On May 9, the U.S. Department of Justice (DOJ) announced a new task force on Health Care Monopolies and Collusion (HCMC) within its Antitrust Division. In a press release, the Justice Department relayed that the “HCMC will guide the division’s enforcement strategy and policy approach in healthcare, including by facilitation policy advocacy, investigations and, where warranted, civil and criminal enforcement in healthcare markets.”
“Every year, Americans spend trillions of dollars on health care, money that is increasingly being gobbled up by a small number of payers, providers, and dominant intermediaries that have consolidated their way to power in communities across the country,” said Assistant Attorney General Jonathan Kanter of the Justice Department’s Antitrust Division in a statement.
The task force, led by antitrust prosecutor Katrina Rouse, “will identify and root out monopolies and collusive practices that increase costs, decrease quality and create single points of failure in the health care industry,” Kanter added.
The announcement followed last month’s launch of HealthyCompetition.gov, a portal that allows the public to report unfair and anticompetitive healthcare practices. The portal is a combined initiative of the Federal Trade Commission (FTC), the DOJ, and Health and Human Services (HHS).
On April 23, the FTC stated that noncompete agreements would be banned nationwide and issued a final rule to promote competition. The new rule drew mixed reactions from the healthcare industry. A recent study in the American Economic Review suggested that the FTC’s lax enforcement of antitrust laws had reduced competition and raised hospital care prices.

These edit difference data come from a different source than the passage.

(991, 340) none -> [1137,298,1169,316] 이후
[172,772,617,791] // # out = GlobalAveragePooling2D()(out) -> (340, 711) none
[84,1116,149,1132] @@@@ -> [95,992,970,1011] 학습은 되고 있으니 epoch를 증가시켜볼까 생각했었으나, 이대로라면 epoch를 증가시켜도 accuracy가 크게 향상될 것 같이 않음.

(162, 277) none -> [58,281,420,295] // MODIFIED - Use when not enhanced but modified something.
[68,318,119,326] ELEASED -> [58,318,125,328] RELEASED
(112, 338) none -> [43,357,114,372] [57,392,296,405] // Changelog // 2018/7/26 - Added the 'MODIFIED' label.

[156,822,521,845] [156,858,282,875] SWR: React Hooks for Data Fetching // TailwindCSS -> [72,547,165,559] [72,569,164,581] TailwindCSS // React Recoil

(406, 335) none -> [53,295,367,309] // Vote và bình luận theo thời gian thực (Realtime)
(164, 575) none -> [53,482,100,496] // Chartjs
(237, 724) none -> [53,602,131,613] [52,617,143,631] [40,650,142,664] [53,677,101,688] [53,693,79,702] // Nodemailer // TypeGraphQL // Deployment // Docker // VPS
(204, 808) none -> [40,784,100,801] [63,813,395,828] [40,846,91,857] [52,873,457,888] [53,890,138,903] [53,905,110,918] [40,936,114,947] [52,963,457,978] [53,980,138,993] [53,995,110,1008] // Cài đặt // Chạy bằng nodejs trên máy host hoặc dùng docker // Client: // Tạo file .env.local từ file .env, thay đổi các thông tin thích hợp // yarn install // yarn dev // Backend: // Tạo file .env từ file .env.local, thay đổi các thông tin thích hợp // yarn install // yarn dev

Earlier this month, UnitedHealth Group came under fire after a cyberattack on Change Healthcare. Several critics accused the organization of being too large. “UnitedHealth is a monopoly on steroids,” Senator Elizabeth Warren declared on May 1 during a House Energy and Commerce Committee hearing.
According to the DOJ’s press release, “The HCMC will bring together civil and criminal prosecutors, economists, health care industry experts, technologists, data scientists, investigators, and policy advisors from across the division’s Civil, Criminal, Litigation and Policy Programs, and the Expert Analysis Group, to identify and address pressing antitrust problems in health care markets.”